Pour l’heure, les craintes d’un dérapage de l’inflation se sont donc apaisées, ce qui n’exclut pas la publication de chiffres étonnamment élevés au cours de cette période. Mais les marchés financiers continuent à adhérer à la position de la banque centrale américaine selon laquelle le bond du niveau des prix est dû à une perturbation temporaire des chaînes d’approvisionnement et est donc de nature passagère. Cette position gagne d’ailleurs en crédibilité lorsqu’on analyse de plus près l’évolution des salaires. Certes, le salaire de base affiche une progression sensible. Mais elle n’est pas susceptible, du moins actuellement, d’entraîner les rémunérations dans une spirale inflationniste incontrôlable qui se traduirait pas une flambée des prix[6].
La Chine connaît un développement conjoncturel beaucoup plus lent que les États-Unis ou l’Europe.
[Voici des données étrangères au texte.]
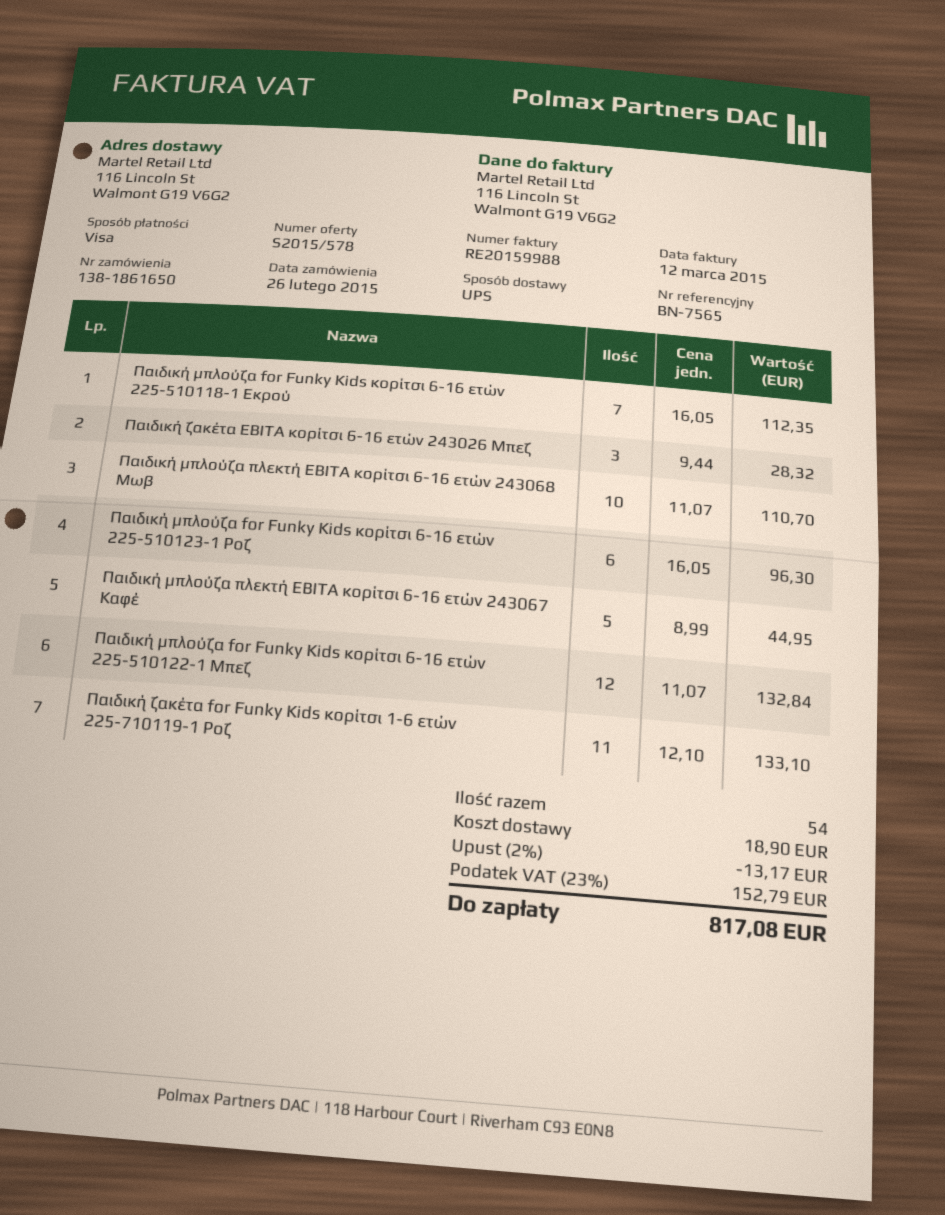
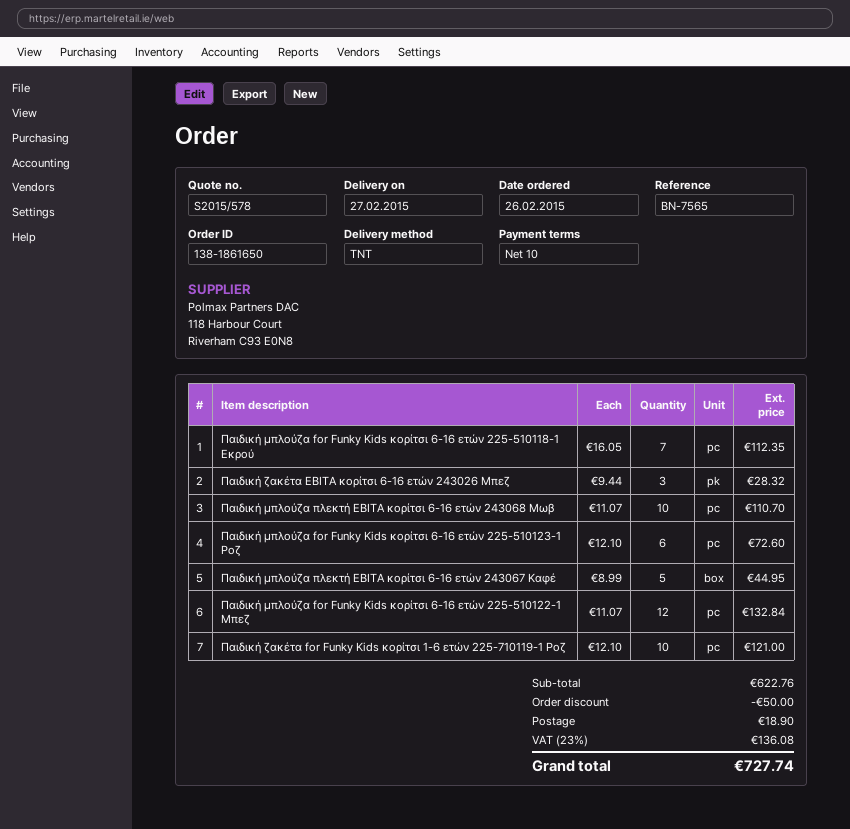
shipping method: UPS -> TNT
Παιδική μπλούζα for Funky Kids κορίτσι 6-16 ετών 225-510123-1 Ροζ: 6 x 16.05 = 96.30 -> 6 x 12.10 = 72.60
Παιδική ζακέτα for Funky Kids κορίτσι 1-6 ετών 225-710119-1 Ροζ: 11 x 12.10 = 133.10 -> 10 x 12.10 = 121.00
discount: 13.17 -> 50.00
tax: 23% = 152.79 -> 23% = 136.08
total: 817.08 -> 727.74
Les pouvoirs publics se sentent donc obligés de mettre en œuvre des mesures complémentaires de grande ampleur. Ainsi, les taux d’intérêt sont systématiquement tirés vers le bas et, récemment, les niveaux des réserves obligatoires des banques ont été rabaissés drastiquement. Ces interventions visent à rendre le crédit moins cher et à en faciliter l’accès.
En temps normal, cela nous aurait conduits à surpondérer fortement les actions chinoises dans nos positions, mais la réaction boursière à ces mesures a été très négative jusqu’à présent. Il ne faut pas y voir une réponse au contexte économique précité, mais une attitude de méfiance à l’égard d’une résurgence de l’idéologie communiste (intervenant, hasard ou non, au 100e anniversaire du Parti) qui cible quelques excès capitalistes d’entreprises chinoises. Mais la faible performance des bourses chinoises s’explique surtout par la réglementation que les autorités américaines s’apprêtent à imposer, sur le plan de la transparence, aux entreprises chinoises qui sont cotées sur les bourses d’actions aux États-Unis. La Chine considère cela comme une forme intolérable d’espionnage industriel. Nous préférons, pour notre part, rester en dehors de cette partie de bras de fer. Comme nous le faisons à chaque fois que les politiciens et les régulateurs sont à la manœuvre. Il existe bien assez de possibilités alternatives.
Et que devient dans tout cela la Covid-19 ? Ne vous en faites certainement pas pour elle. Pour l’heure, elle fait le plein de vitalité sur les côtes espagnoles. Histoire de revenir, gonflée à bloc, lorsque les jeunes reprendront le chemin de l’école.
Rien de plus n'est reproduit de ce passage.